Aquí el siguiente punto en contra: Strange pasa de la ignorancia en las lides de la magia a superar a Maestros así nada mas: haciendo a los anteriores y actuales Maestros una panda de soldados sujetos a seguir ordenes sin iniciativa de aspirar a algo más. Los libros prohibidos son prohibidos; así que no se tocan más que por los de alto nivel, o por alguien que, pues, los agarre – sea el villano o el recién llegado.
El siguiente punto negativo va ligado: Strange aprende magia porque sí, lo cual lo pone más en nivel junto a Kung Fu Panda que a Kaliman. ¿Dónde queda entonces el verdadero esfuerzo y lo que aprendes en el viaje, en la Odisea?

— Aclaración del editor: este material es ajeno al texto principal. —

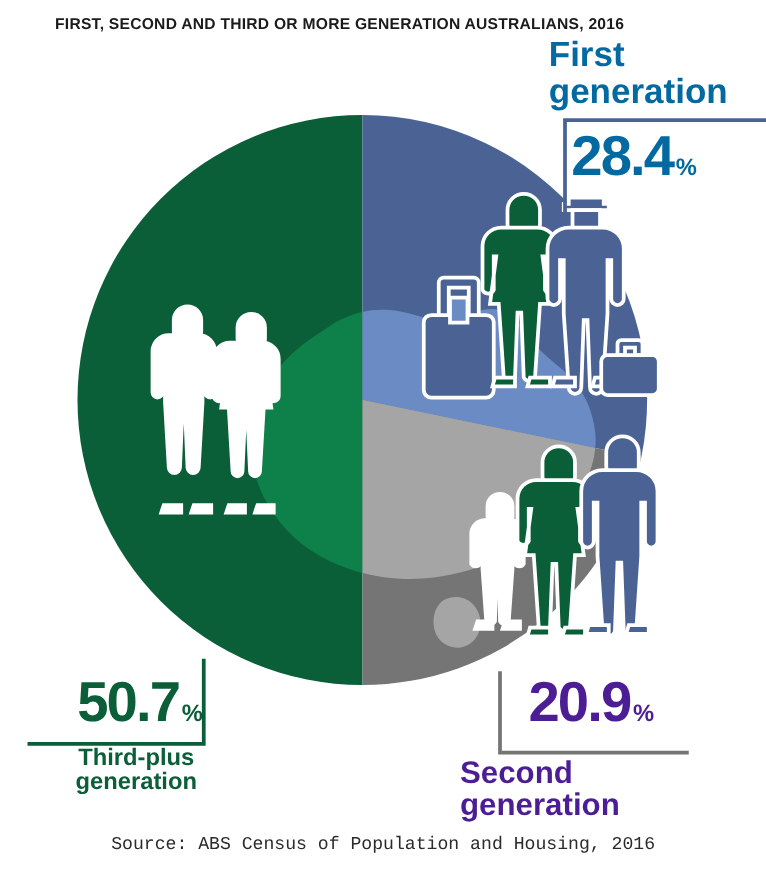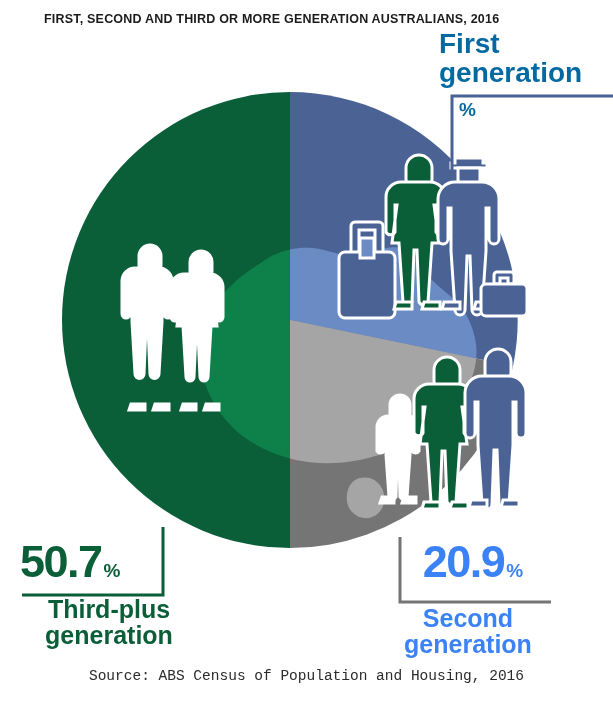"28.4" span.pct-value { html: none -> <span>28.4</span> }
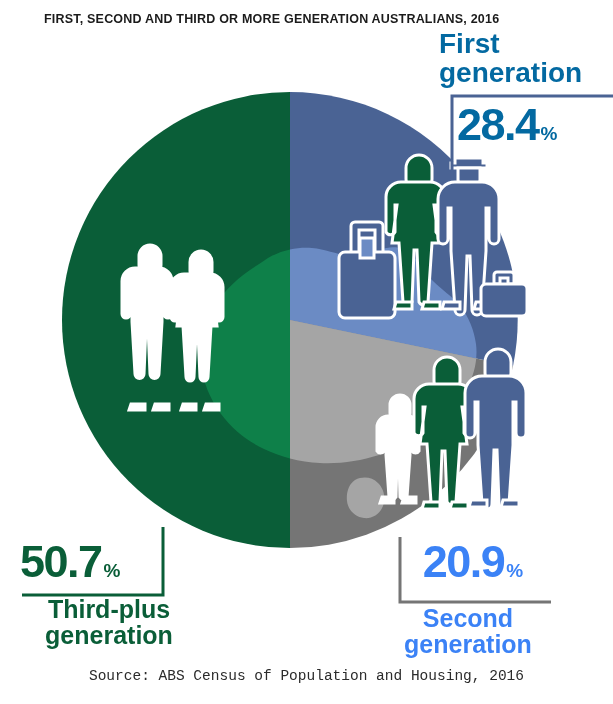"50.7" #callout-third .pct-row { justify-content: flex-start -> center }
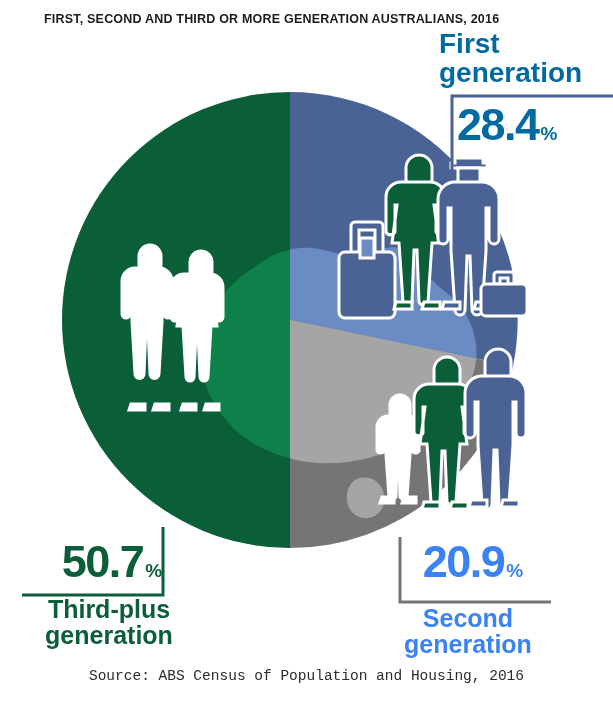"20.9" #callout-second { color: #3b82f6 -> #4c1d95; text-align: center -> none }
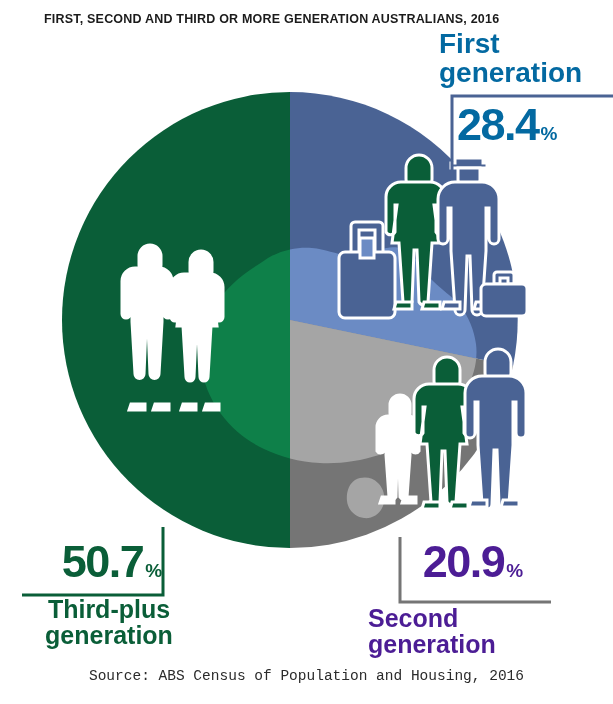"Third-plus" #callout-third .heading { font-size: 25px -> 19px }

No puedo dejar pasar toda esa parte cómico-mágico-no tan musical (referencia a un antiquísimo programa de TV), con la capa. Vuelvo a repetir: sí, es entretenido, pero pasa de gag a cosa seria a gag a más gag a cosa seria y así. Esto ocurre justo en una de las batallas «serias» de la historia. reafirmando lo que comenté un párrafo arriba: la capa salva a Strange, e incluso le indica qué hacer. La capa por si misma supera a los Maestros de la orden.
Aquí me detengo en cuanto puntos negativos. No porque ya no tenga, sino porque sería demasiado aburrido listar todos. Mejor voy a lo positivo.
Los efectos visuales de la magia fuera de la realidad como la conocemos. Es decir más allá de todos los «momentos Inception«. Esos viajes entre dimensiones tan llenos de horrores, vértigo, luces, colores, psicodelia ácida son tan bellos y espectaculares que logran incorporar la magia al Universo Cinemático de Marvel. Esto es el mayor logro de esta cinta. No sólo le abre la puerta de la percepción a Marvel, sino también a DC y otros universos comiqueros, para que la usen. Es un «bullet time» listo para disfrutarse.
Para cerrar, diré que sí me la pase bien, pero hasta ahí. Aunque se está diciendo mucho que Benedict Cumberbatch/Stephen Strange es el llamado a ocupar el sitio de Robert Downey Jr./Tony Stark, no lo veo al nivel. No siento ese carisma seductor y llamativo que opaque a un Capitán América o incluso a un Star-Lord.

Le doy 2, quizá 3 calaveritas – máximo y muy a regañadientes – de 5 posibles en el Engendrómetro.